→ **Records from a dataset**
━━━━━━━━━━━━━━━━
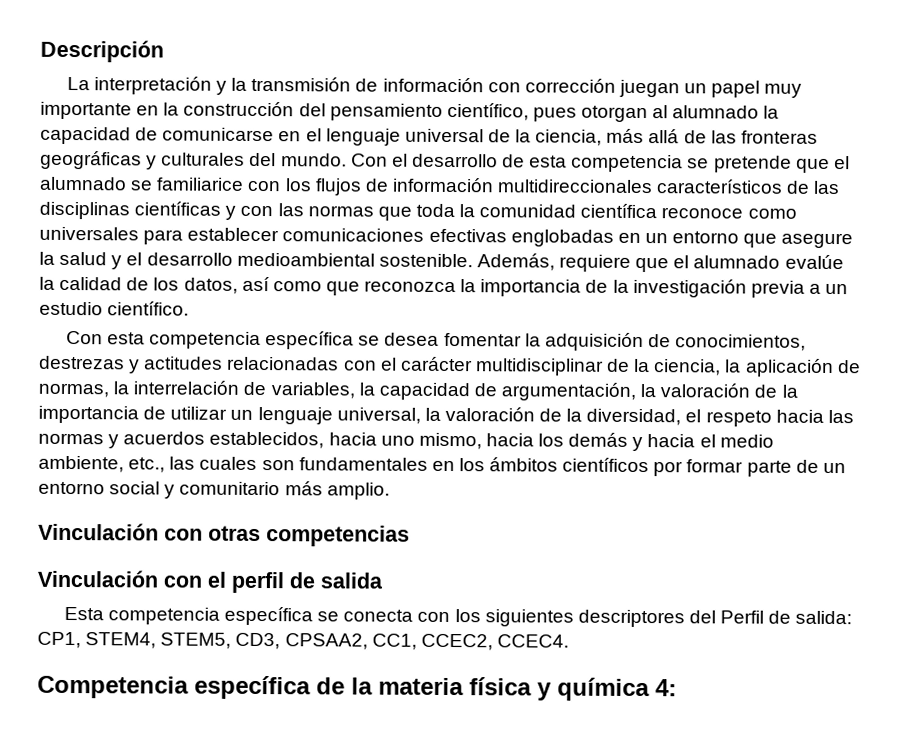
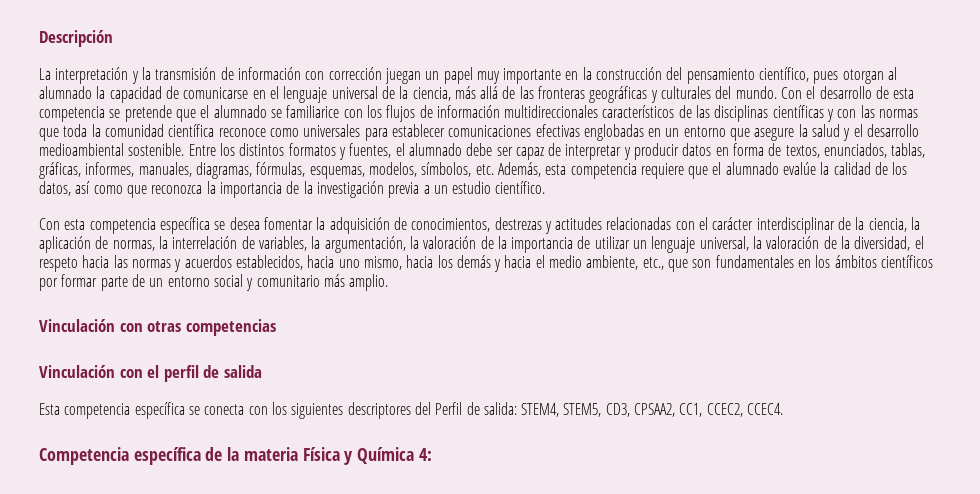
- Además, requiere que el alumnado evalúe la calidad de los datos, así como que reconozca la importancia de la investigación previa a un estudio científico.
+ Entre los distintos formatos y fuentes, el alumnado debe ser capaz de interpretar y producir datos en forma de textos, enunciados, tablas, gráficas, informes, manuales, diagramas, fórmulas, esquemas, modelos, símbolos, etc. Además, esta competencia requiere que el alumnado evalúe la calidad de los datos, así como que reconozca la importancia de la investigación previa a un estudio científico.
- Con esta competencia específica se desea fomentar la adquisición de conocimientos, destrezas y actitudes relacionadas con el carácter multidisciplinar de la ciencia, la aplicación de normas, la interrelación de variables, la capacidad de argumentación, la valoración de la importancia de utilizar un lenguaje universal, la valoración de la diversidad, el respeto hacia las normas y acuerdos establecidos, hacia uno mismo, hacia los demás y hacia el medio ambiente, etc., las cuales son fundamentales en los ámbitos científicos por formar parte de un entorno social y comunitario más amplio.
+ Con esta competencia específica se desea fomentar la adquisición de conocimientos, destrezas y actitudes relacionadas con el carácter interdisciplinar de la ciencia, la aplicación de normas, la interrelación de variables, la argumentación, la valoración de la importancia de utilizar un lenguaje universal, la valoración de la diversidad, el respeto hacia las normas y acuerdos establecidos, hacia uno mismo, hacia los demás y hacia el medio ambiente, etc., que son fundamentales en los ámbitos científicos por formar parte de un entorno social y comunitario más amplio.
- Esta competencia específica se conecta con los siguientes descriptores del Perfil de salida: CP1, STEM4, STEM5, CD3, CPSAA2, CC1, CCEC2, CCEC4.
+ Esta competencia específica se conecta con los siguientes descriptores del Perfil de salida: STEM4, STEM5, CD3, CPSAA2, CC1, CCEC2, CCEC4.
- Competencia específica de la materia física y química 4:
+ Competencia específica de la materia Física y Química 4:

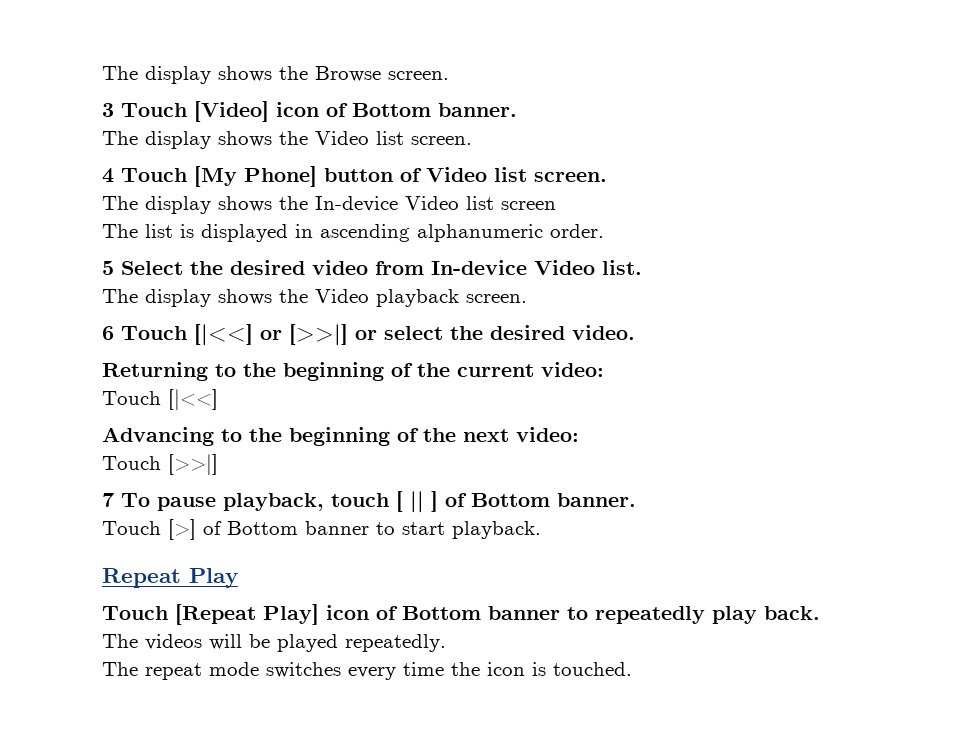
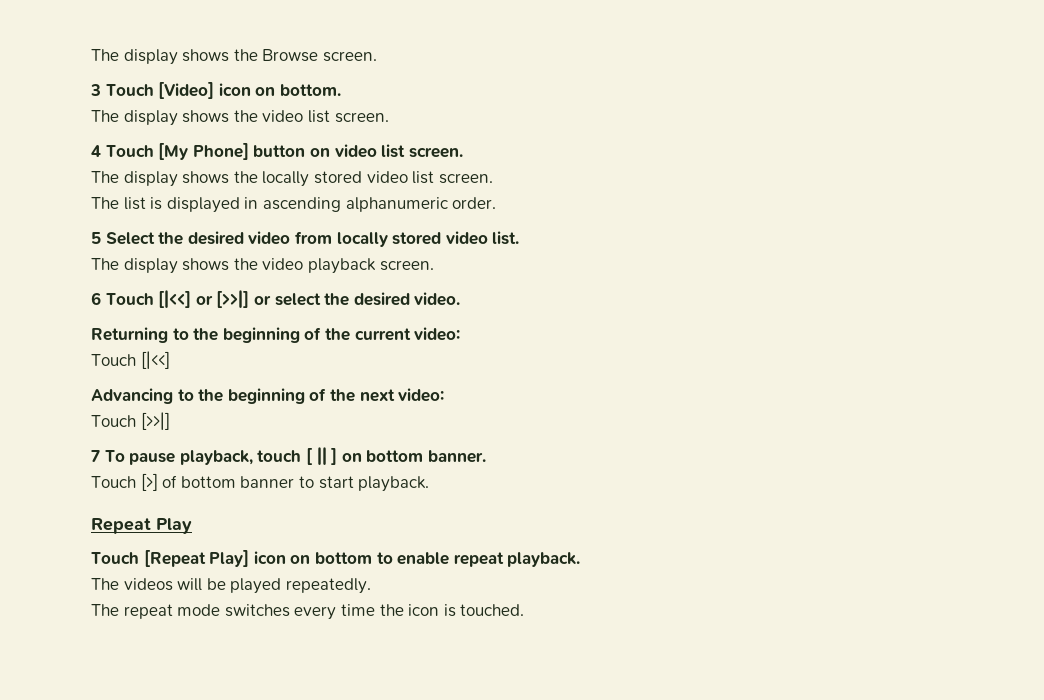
- 3 Touch [Video] icon of Bottom banner.
- The display shows the Video list screen.
+ 3 Touch [Video] icon on bottom.
+ The display shows the video list screen.
- 4 Touch [My Phone] button of Video list screen.
+ 4 Touch [My Phone] button on video list screen.
- The display shows the In-device Video list screen
+ The display shows the locally stored video list screen.
- 5 Select the desired video from In-device Video list.
+ 5 Select the desired video from locally stored video list.
- The display shows the Video playback screen.
+ The display shows the video playback screen.
- 7 To pause playback, touch [ || ] of Bottom banner.
+ 7 To pause playback, touch [ || ] on bottom banner.
- Touch [>] of Bottom banner to start playback.
+ Touch [>] of bottom banner to start playback.
- Touch [Repeat Play] icon of Bottom banner to repeatedly play back.
+ Touch [Repeat Play] icon on bottom to enable repeat playback.

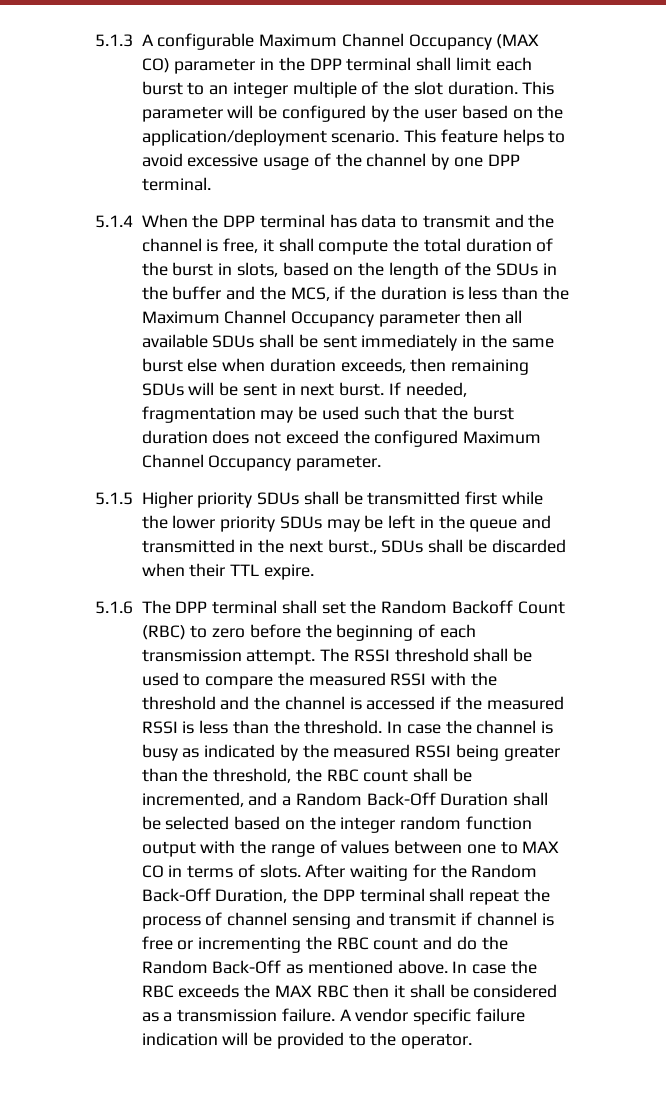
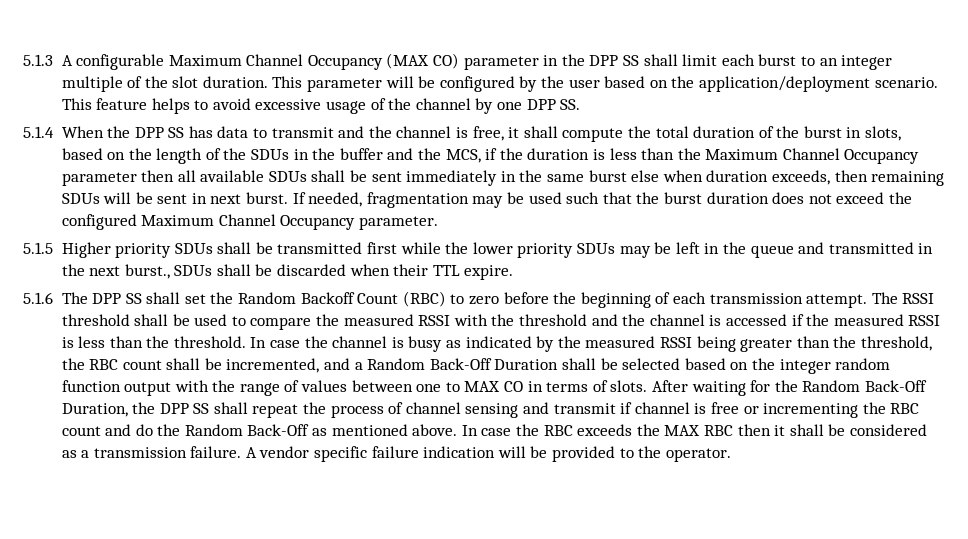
- 5.1.3 A configurable Maximum Channel Occupancy (MAX CO) parameter in the DPP terminal shall limit each burst to an integer multiple of the slot duration.
+ 5.1.3 A configurable Maximum Channel Occupancy (MAX CO) parameter in the DPP SS shall limit each burst to an integer multiple of the slot duration.
- This feature helps to avoid excessive usage of the channel by one DPP terminal.
+ This feature helps to avoid excessive usage of the channel by one DPP SS.
- 5.1.4 When the DPP terminal has data to transmit and the channel is free, it shall compute the total duration of the burst in slots, based on the length of the SDUs in the buffer and the MCS, if the duration is less than the Maximum Channel Occupancy parameter then all available SDUs shall be sent immediately in the same burst else when duration exceeds, then remaining SDUs will be sent in next burst.
+ 5.1.4 When the DPP SS has data to transmit and the channel is free, it shall compute the total duration of the burst in slots, based on the length of the SDUs in the buffer and the MCS, if the duration is less than the Maximum Channel Occupancy parameter then all available SDUs shall be sent immediately in the same burst else when duration exceeds, then remaining SDUs will be sent in next burst.
- 5.1.6 The DPP terminal shall set the Random Backoff Count (RBC) to zero before the beginning of each transmission attempt.
+ 5.1.6 The DPP SS shall set the Random Backoff Count (RBC) to zero before the beginning of each transmission attempt.
- After waiting for the Random Back-Off Duration, the DPP terminal shall repeat the process of channel sensing and transmit if channel is free or incrementing the RBC count and do the Random Back-Off as mentioned above.
+ After waiting for the Random Back-Off Duration, the DPP SS shall repeat the process of channel sensing and transmit if channel is free or incrementing the RBC count and do the Random Back-Off as mentioned above.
━━━━━━━━━━━━━━━━
Lines containing the word "stored" in the entries above should be counted, and only that number given.

2